[Dataset records]
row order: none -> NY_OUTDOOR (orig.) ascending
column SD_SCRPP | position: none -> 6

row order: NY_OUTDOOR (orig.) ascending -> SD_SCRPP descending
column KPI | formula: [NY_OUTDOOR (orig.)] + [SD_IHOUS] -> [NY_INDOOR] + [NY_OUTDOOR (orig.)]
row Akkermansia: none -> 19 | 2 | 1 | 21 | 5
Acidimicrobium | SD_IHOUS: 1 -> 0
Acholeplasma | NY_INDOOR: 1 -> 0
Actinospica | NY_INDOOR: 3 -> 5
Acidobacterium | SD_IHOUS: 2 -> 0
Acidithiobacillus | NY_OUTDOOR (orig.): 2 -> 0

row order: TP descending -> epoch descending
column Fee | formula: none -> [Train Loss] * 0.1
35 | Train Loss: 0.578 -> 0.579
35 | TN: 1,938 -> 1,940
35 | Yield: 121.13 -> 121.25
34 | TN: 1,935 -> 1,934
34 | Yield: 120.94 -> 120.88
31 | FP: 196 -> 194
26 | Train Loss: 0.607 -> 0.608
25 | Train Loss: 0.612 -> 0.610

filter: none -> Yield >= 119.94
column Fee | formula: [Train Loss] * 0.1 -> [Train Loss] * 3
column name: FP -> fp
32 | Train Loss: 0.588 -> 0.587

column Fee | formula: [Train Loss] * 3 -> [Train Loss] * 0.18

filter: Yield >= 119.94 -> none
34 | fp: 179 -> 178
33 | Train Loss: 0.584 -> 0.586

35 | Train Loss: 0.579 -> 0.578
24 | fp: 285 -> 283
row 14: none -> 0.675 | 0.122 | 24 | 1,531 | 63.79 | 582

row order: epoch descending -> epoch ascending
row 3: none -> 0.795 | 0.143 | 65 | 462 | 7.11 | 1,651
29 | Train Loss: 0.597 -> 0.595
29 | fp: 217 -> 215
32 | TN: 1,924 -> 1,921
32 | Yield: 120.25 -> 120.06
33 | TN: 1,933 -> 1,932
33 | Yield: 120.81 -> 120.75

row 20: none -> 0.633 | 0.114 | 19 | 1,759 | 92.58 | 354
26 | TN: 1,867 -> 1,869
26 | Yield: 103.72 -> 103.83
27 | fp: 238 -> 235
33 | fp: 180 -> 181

=== Work order ===
When a line above contains the string "Yield", copy that line.

=== Expected answer ===
35 | Yield: 121.13 -> 121.25
34 | Yield: 120.94 -> 120.88
filter: none -> Yield >= 119.94
filter: Yield >= 119.94 -> none
32 | Yield: 120.25 -> 120.06
33 | Yield: 120.81 -> 120.75
26 | Yield: 103.72 -> 103.83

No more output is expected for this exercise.